La situation initiale :
La profession de Psychothérapeute n'était pas réglementé. Théoriquement, n'importe qui pouvait s'installer comme psychothérapeute. Dans les faits, on trouve des Psychologues (diplômés en Master de psychologie clinique), des Psychiatres (médecins spécialisés en psychopathologie), des Psychanalystes (les premiers psychothérapeutes) et des (vrais) Psychothérapeutes (qui ne font pas partie des 3 autres catégories).
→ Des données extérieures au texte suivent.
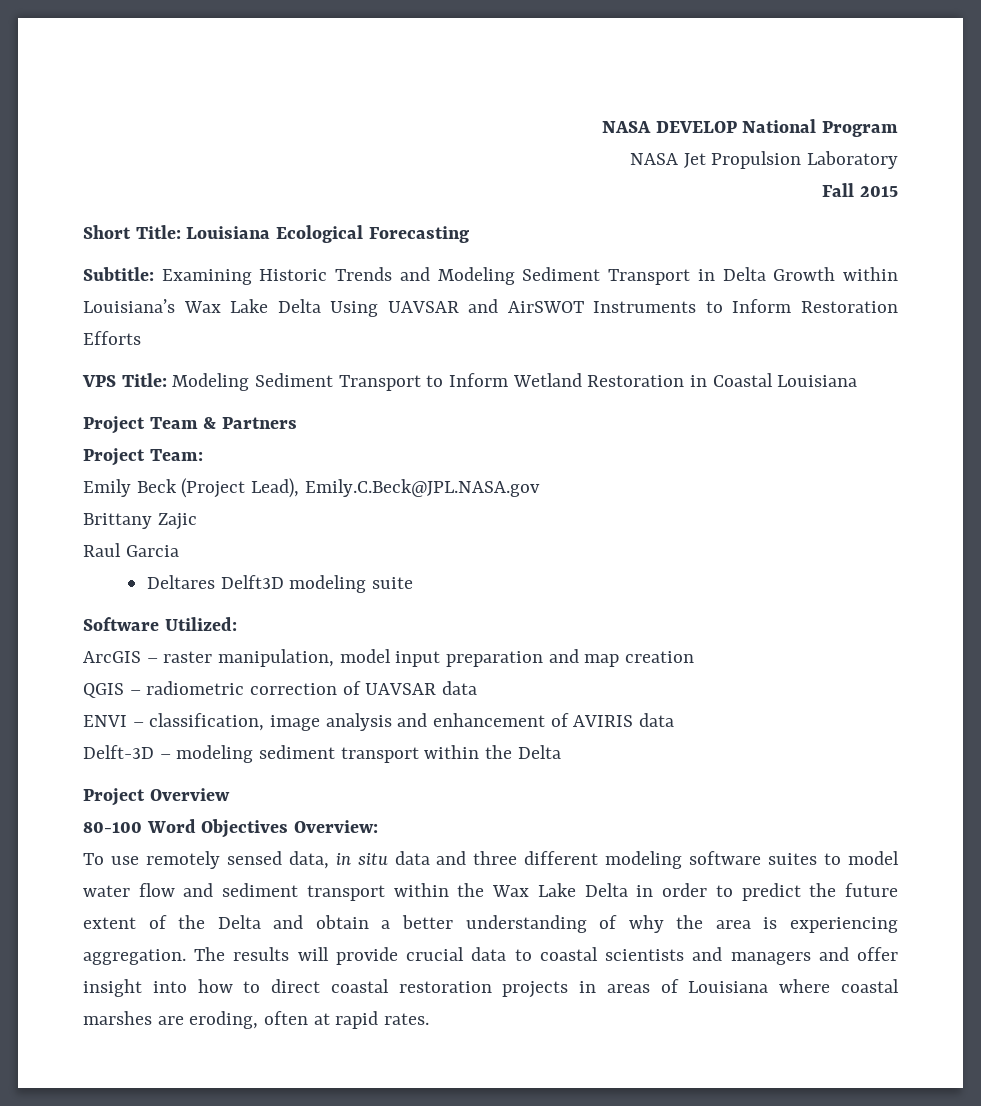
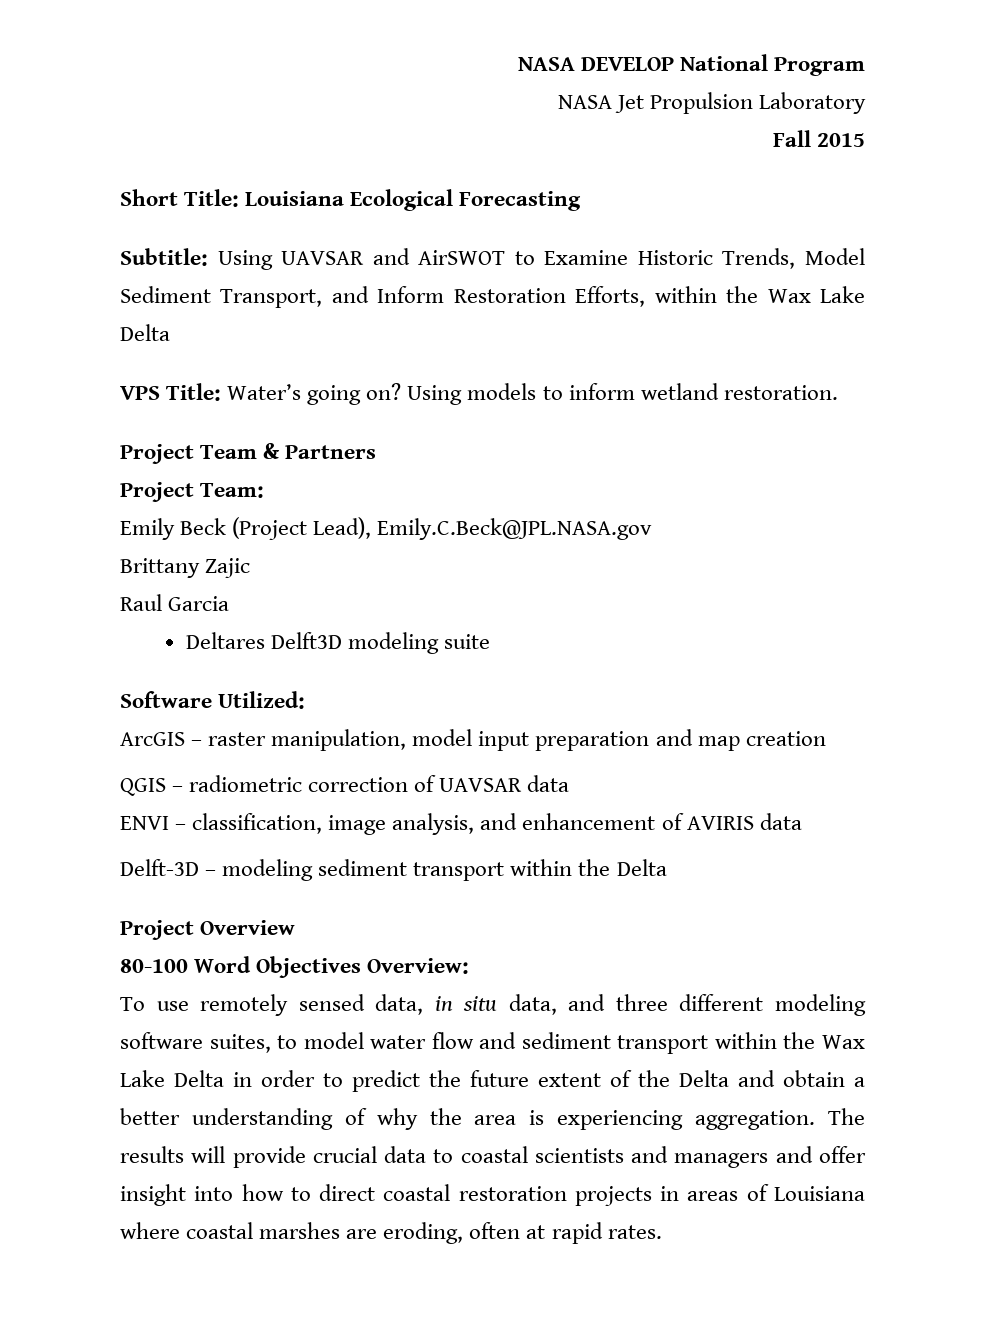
- Subtitle: Examining Historic Trends and Modeling Sediment Transport in Delta Growth within Louisiana’s Wax Lake Delta Using UAVSAR and AirSWOT Instruments to Inform Restoration Efforts
- VPS Title: Modeling Sediment Transport to Inform Wetland Restoration in Coastal Louisiana
+ Subtitle: Using UAVSAR and AirSWOT to Examine Historic Trends, Model Sediment Transport, and Inform Restoration Efforts, within the Wax Lake Delta
+ VPS Title: Water’s going on? Using models to inform wetland restoration.
- ENVI – classification, image analysis and enhancement of AVIRIS data
+ ENVI – classification, image analysis, and enhancement of AVIRIS data
- To use remotely sensed data, in situ data and three different modeling software suites to model water flow and sediment transport within the Wax Lake Delta in order to predict the future extent of the Delta and obtain a better understanding of why the area is experiencing aggregation.
+ To use remotely sensed data, in situ data, and three different modeling software suites, to model water flow and sediment transport within the Wax Lake Delta in order to predict the future extent of the Delta and obtain a better understanding of why the area is experiencing aggregation.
Ces derniers ont d'abord suivi une thérapie, puis une formation de Psychothérapeute (de 3 à 6 ans) avant de se lancer, sous le contrôle d'un superviseur.
La méthode Accoyer :
Le désinformation, la manipulation, la division et l'autoritarisme...
La loi Accoyer :
Le titre de Psychothérapeute sanctionne une formation BAC + 5 (exclusivement universitaire ?) en psychopathologie. Les Psychologues, Psychiatres et Psychanalystes le sont de plein droit ... mais pas les (vrais) Psychothérapeutes qui ne peuvent plus exercer et qui doivent passer devant une commission composée de Psychologues ou de psychanalystes et de ... médecins !
Les conséquences :
Sur les 30 000 Psychothérapeutes déclarés, 20 000 (les vrais Psychothérapeutes) vont se retrouver dans l'illégalité et devoir partir à l'étranger, travailler au noir, tricher (travailler sous une fausse étiquette), ou changer de job...
L'enjeu politique :
Ces 20 000 (vrais) Psychothérapeutes libéraux, qui devraient naturellement voter à droite, voteront tous contre l'U.M.P. ... et utiliseront leur pouvoir d'influence !
La solution :
Adopter le standard européen comme le proposent tous les syndicats de Psychothérapeutes : 1000 heure de formation, 150 heures de thérapie, un superviseur et l'adhésion à une charte de déontologie.